Michael Shermer says the human tendency to believe strange things—from alien abductions to dowsing rods—boils down to two of the brain’s most basic, hard-wired survival skills. He explains what they are, and how they get us into trouble.

Timely lecture.
Below is a concise intro to the subject for the layman:
"Deception and Self-Deception. Deception is pandemic in nature. Camouflage and mimicry are just two of its typical forms. Paradoxically, our tendencies to reciprocal altruism increase the potential gains from deception in our species, because exploiting reciprocators may lead to gaining benefits without having to give any in return. In our species the opportunities for deception are improved by language, which simultaneously provides a valuable medium of exchange -- information -- and the ability to counterfeit that good.

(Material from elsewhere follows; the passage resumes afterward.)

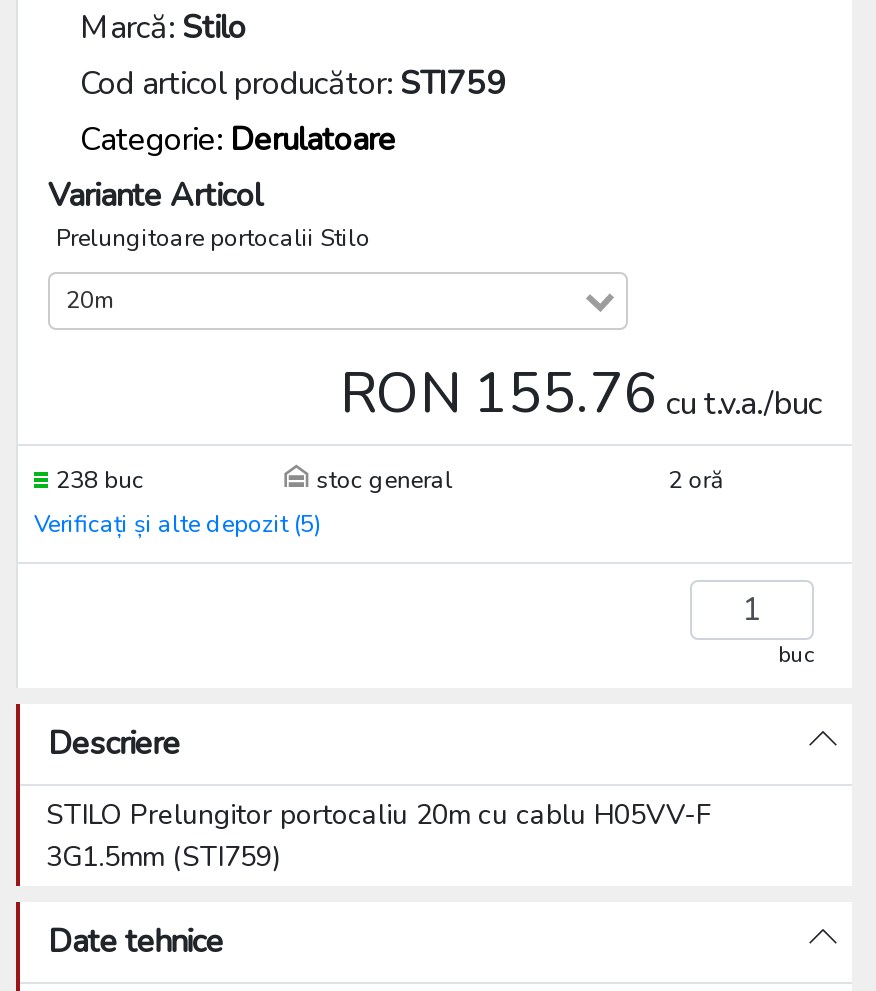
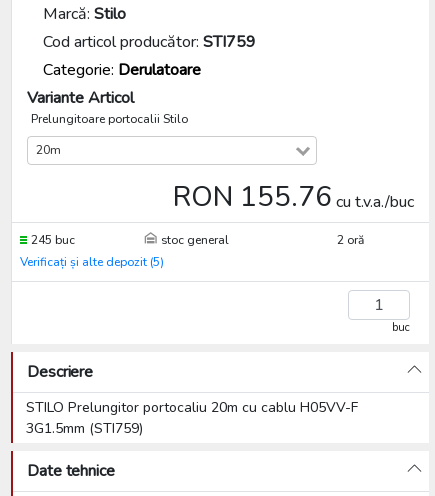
- 238 buc
+ 245 buc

Of course, it is in the interest of those potentially deceived to discover deception, and it not surprising that human beings are natural, if imperfect, lie detectors. (That is the reason why we want jurors to hear testimony live rather than read a transcript.) This detection ability encourages selection for behavior that will avoid detection, setting up an arms race between deceptive behavior and mechanisms for detecting deception. Biologists have suggested that this arms race is, in turn, the origin of pervasive self-deception in man. By deceiving himself, an individual may suppress the cues that allow others to detect deception. Hence self-deception is most likely when there is an intense need to deceive others.
The fact that human beings have innate tendencies toward deception and self-deception buttresses the conservative defense of civil society and skepticism about state power. Civil society develops norms to combat deception in private life. In the market, individuals have strong incentives to maintain a reputation for honesty so that others will deal with them. Fraternal and religious organizations arise in part to vouch for the good behavior of their members.

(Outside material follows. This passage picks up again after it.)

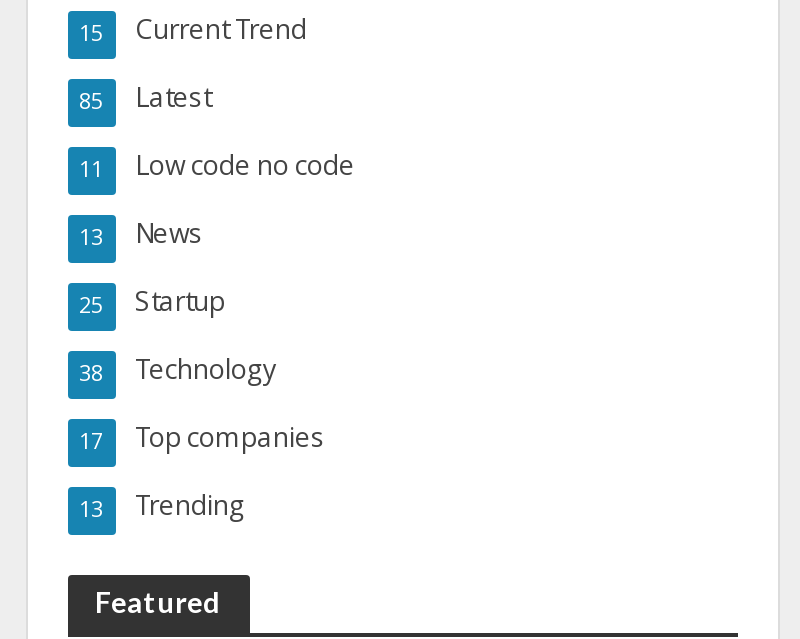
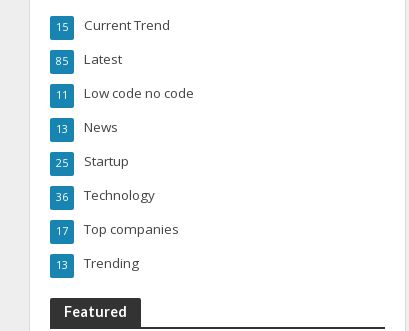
- 38 Technology
+ 36 Technology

In contrast, it is much harder to root deception out of large-scale politics. For instance, in a democracy citizens are rationally ignorant of most political issues; that is, they know perhaps subconsciously, that their individual votes are so unlikely to influence elections that it simply does not pay to follow the twists and turns of public debate. Politicians have a scope for deception proportionate to this ignorance. A commanding presence, a compassionate demeanor, and rhetorical virtuosity are evolutionarily designed mechanisms that fool the inattentive.
The ingrained susceptibility to self-deception also undermines the celebration of sincerity and authenticity that has been at the heart of the Left's project since Rousseau. Evolution suggests that individuals may project the most sincerity and feel the greatest measure of authenticity precisely when they are offering proposals that are deceptive -- ideas that benefit themselves and their group at the expense of others."